- [THE TASK]:
Reproduce exactly the line that contains "Ultra Defense: 23" and all lines that follow it in the records below, ending with the last one.
** DATASET RECORDS follows **
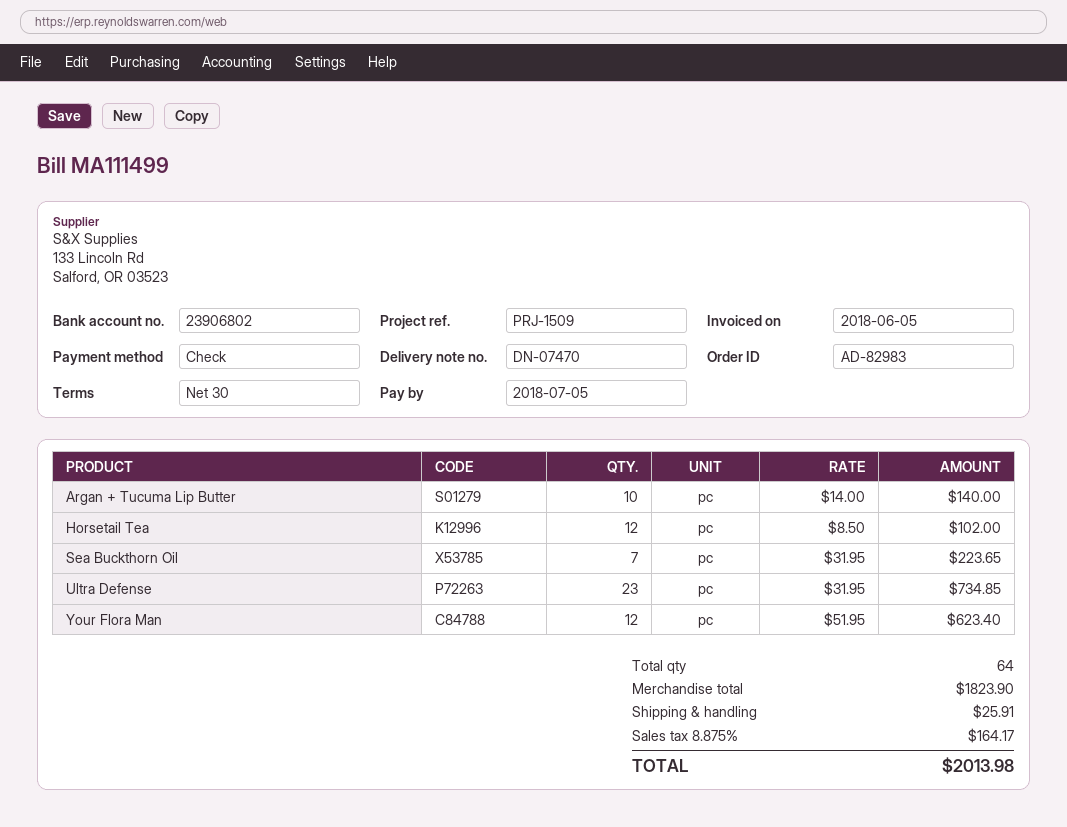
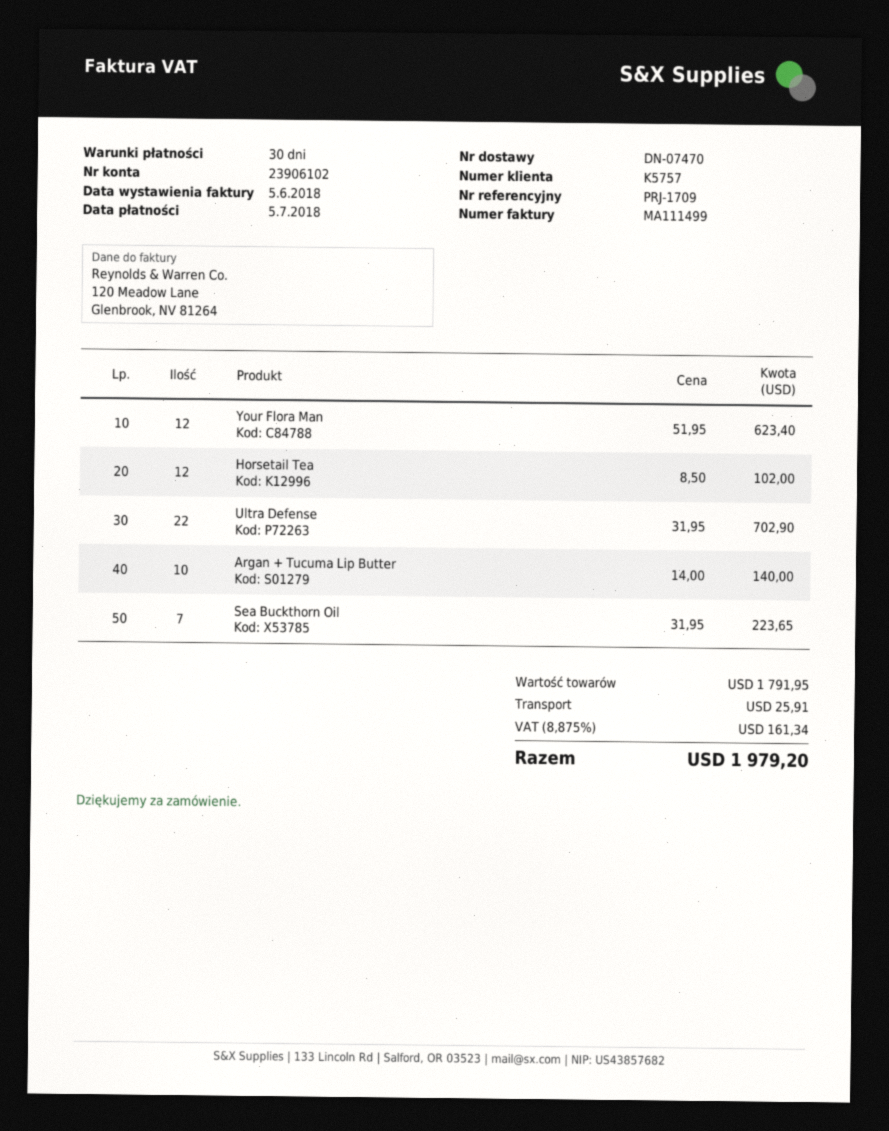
reference: PRJ-1509 -> PRJ-1709
bank account: 23906802 -> 23906102
Ultra Defense: 23 x 31.95 = 734.85 -> 22 x 31.95 = 702.90
subtotal: 1823.90 -> 1791.95
tax: 8.875% = 164.17 -> 8.875% = 161.34
total: 2013.98 -> 1979.20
** End of DATASET RECORDS **
- [EXPECTED OUTPUT]:
Ultra Defense: 23 x 31.95 = 734.85 -> 22 x 31.95 = 702.90
subtotal: 1823.90 -> 1791.95
tax: 8.875% = 164.17 -> 8.875% = 161.34
total: 2013.98 -> 1979.20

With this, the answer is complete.